Submissão à vida que levava, as pessoas com quem convivia e ao destino.

Destino esse que para ela tinha sido traçado antes mesmo de nascer.

Filha de nordestinos tradicionalistas, mamãe foi criada sob a linha dura da realidade.

E por tratar-se de ser a mulher mais velha de uma família de sete irmãos, a responsabilidade de cuidar

de todos acabou ficando sobre seus ombros quando minha avó foi atrás de trabalho.

Era ela quem cuidava da casa, da comida, das crianças, da roupa, levava e buscava na escola e mamãe aos sete anos já era mãe de sua própria família pelo dever que lhe foi imposto.

Deve estar se perguntando aí:

-E onde estava o senhor da casa?

Porque o sustento não partia dele como em toda família bem estruturada?

E respondo, Ele não estava.

Mamãe contou-me que meu avô deixou a família dizendo que iria comprar sapatos para os filhos, só que nunca mais voltou.

E assim, como a vida não para e a fome aperta, minha avó teve que trabalhar, ela só não sabia em que.

Até hoje esse é um dos fatos que nunca se retorna ao diálogo e ponto final.

Por consequência, mamãe precisou parar seus estudos na primeira série do ensino fundamental, tinha em casa coisas muito mais importantes a serem feitas como cozinhar, limpar, passar, arrumar seus irmãos para que eles sim, pudessem freqüentar a escola.

Ela fazia tudo àquilo que só uma mãe zelosa faria, mesmo não sendo mãe, mas sim uma irmã tão criança quanto os demais.

Com o passar do tempo ela foi moldando sua personalidade a rigor e ao sabor daquilo que o destino lhe reservava.

Morava em um bairro periférico da cidade de São Paulo, numa rua que tinha um nome que combinava muito bem com a situação financeira das pessoas que ali residiam, rua da Maloquinha.

As casas, ou melhor, os cortiços desse lugar eram pobremente construídos.

Não havia água encana nem muito menos luz elétrica.

As pessoas faziam uso de um poço artesiano que felizmente a dona e credora dos cortiços cedia, mesmo que a muito custo.

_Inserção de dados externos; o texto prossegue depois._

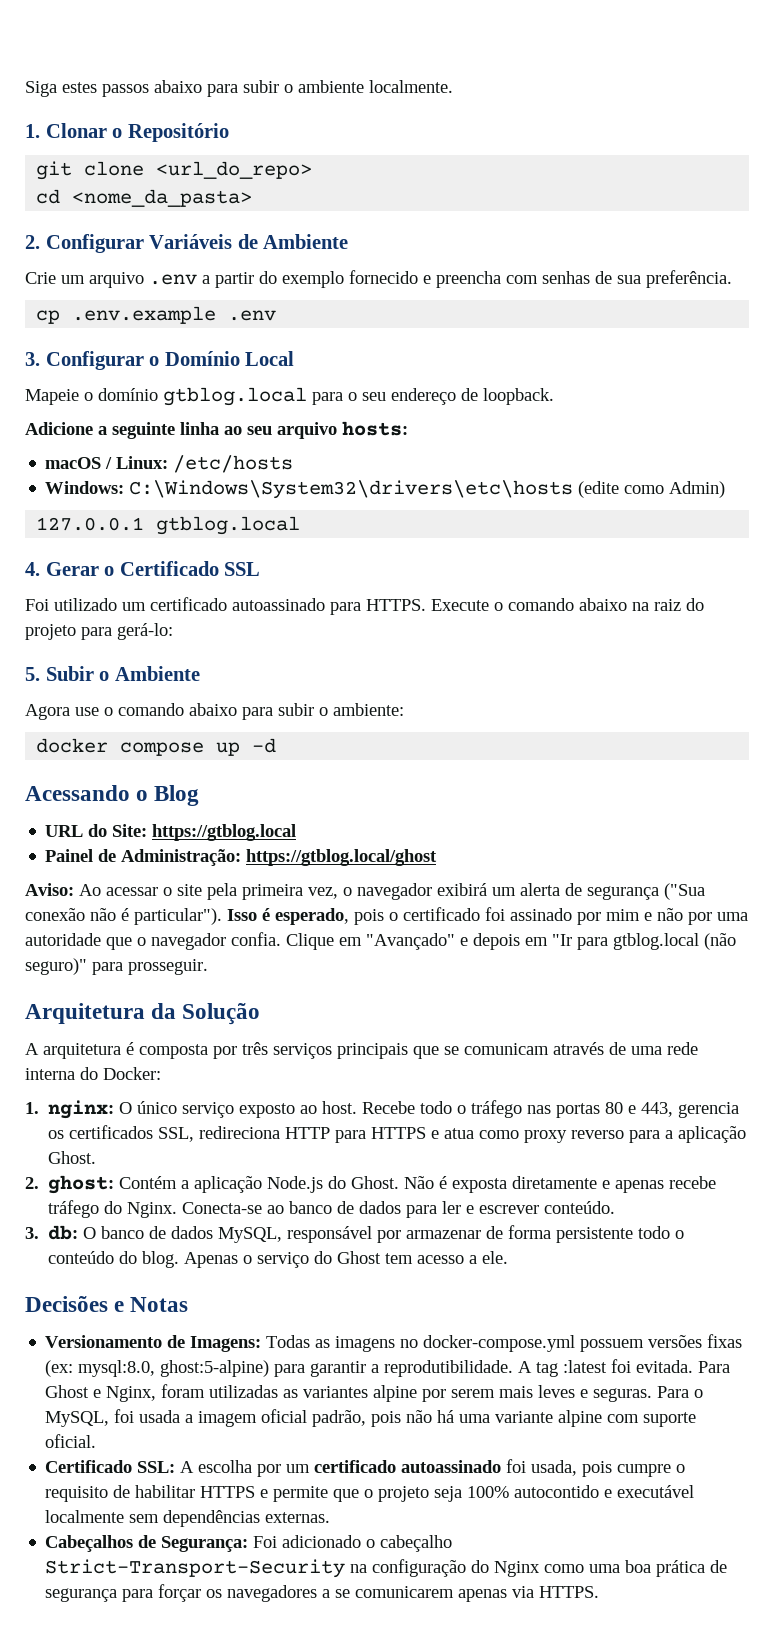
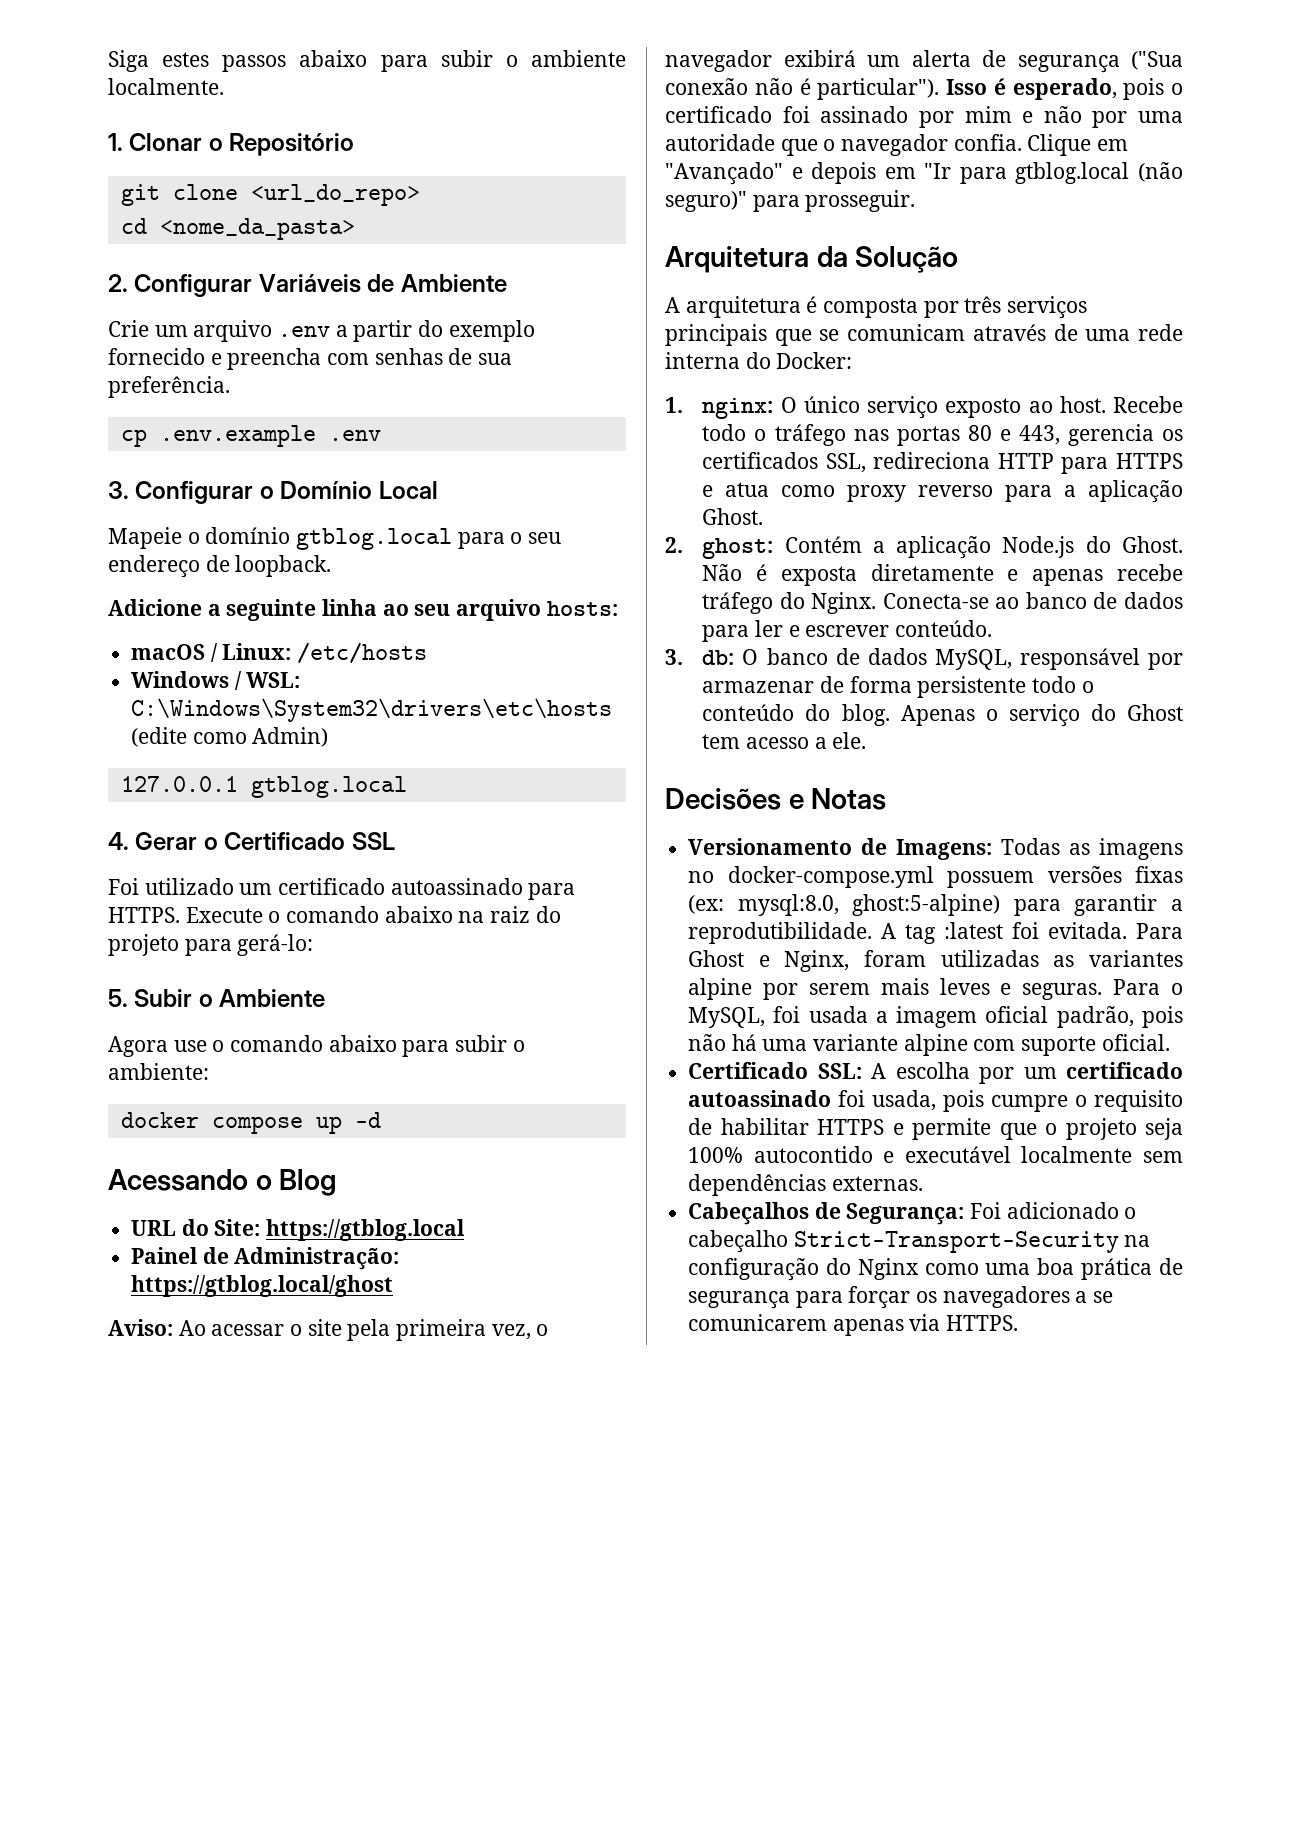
- Windows: C:\Windows\System32\drivers\etc\hosts (edite como Admin)
+ Windows / WSL: C:\Windows\System32\drivers\etc\hosts (edite como Admin)

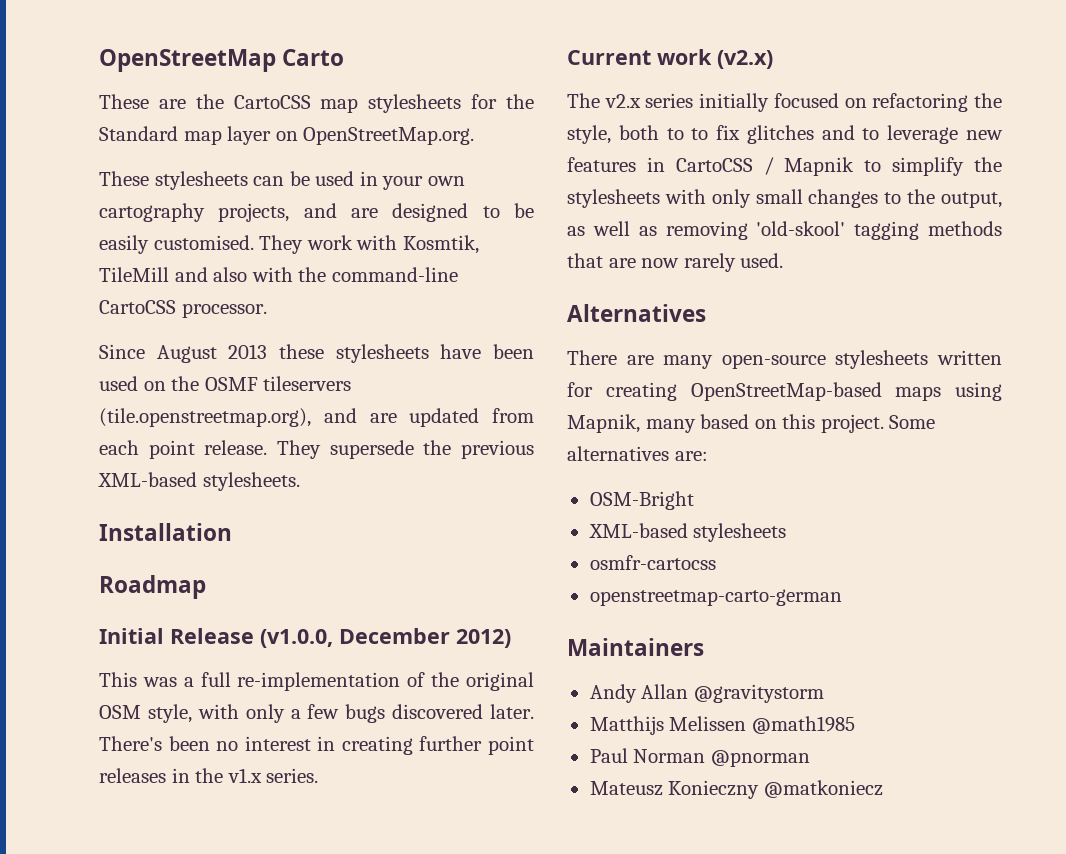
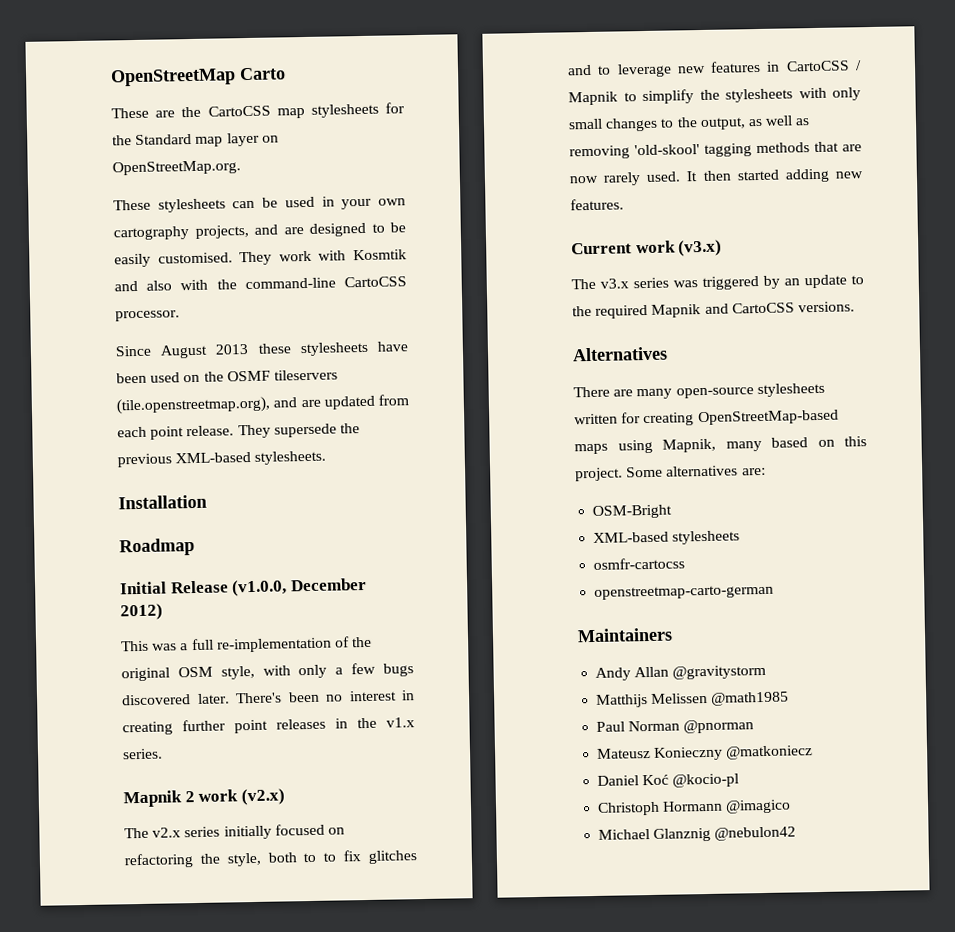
- They work with Kosmtik, TileMill and also with the command-line CartoCSS processor.
+ They work with Kosmtik and also with the command-line CartoCSS processor.
- Current work (v2.x)
+ Mapnik 2 work (v2.x)
+ It then started adding new features.
+ Current work (v3.x)
+ The v3.x series was triggered by an update to the required Mapnik and CartoCSS versions.
+ Daniel Koć @kocio-pl
+ Christoph Hormann @imagico
+ Michael Glanznig @nebulon42

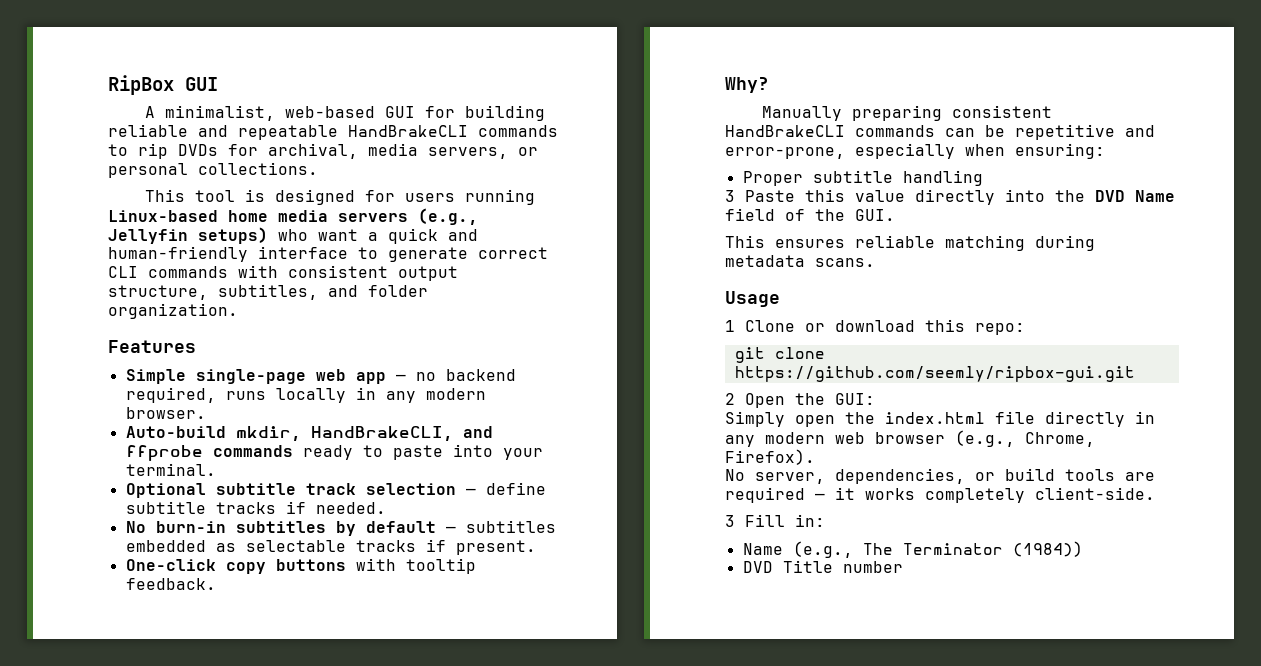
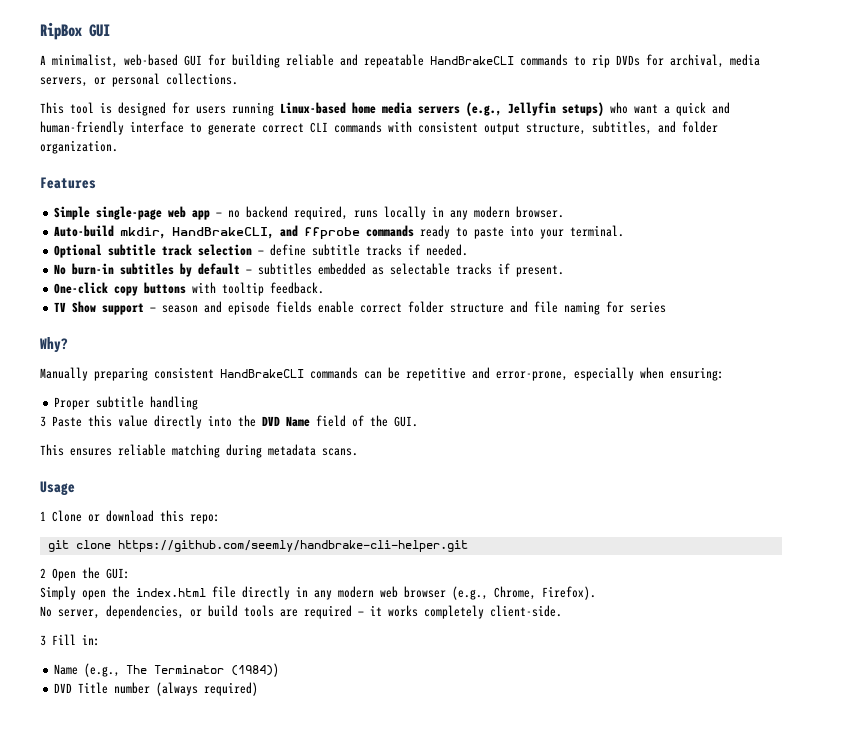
+ TV Show support — season and episode fields enable correct folder structure and file naming for series
- git clone https://github.com/seemly/ripbox-gui.git
+ git clone https://github.com/seemly/handbrake-cli-helper.git
- DVD Title number
+ DVD Title number (always required)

A luz provinha de lamparinas e o banheiro era coletivo e ficava do lado de fora do imóvel.

Privacidade por alí era artigo de luxo.

Hoje, lembrando-me de tudo o que mamãe me contava e ainda conta sobre acontecimentos da época, eu fico a pensar em como tudo é incrível já que nem faz tanto tempo assim.

As condições de moradia no lugar eram de todo precária, fazer o quê já que era o máximo que podiam ter.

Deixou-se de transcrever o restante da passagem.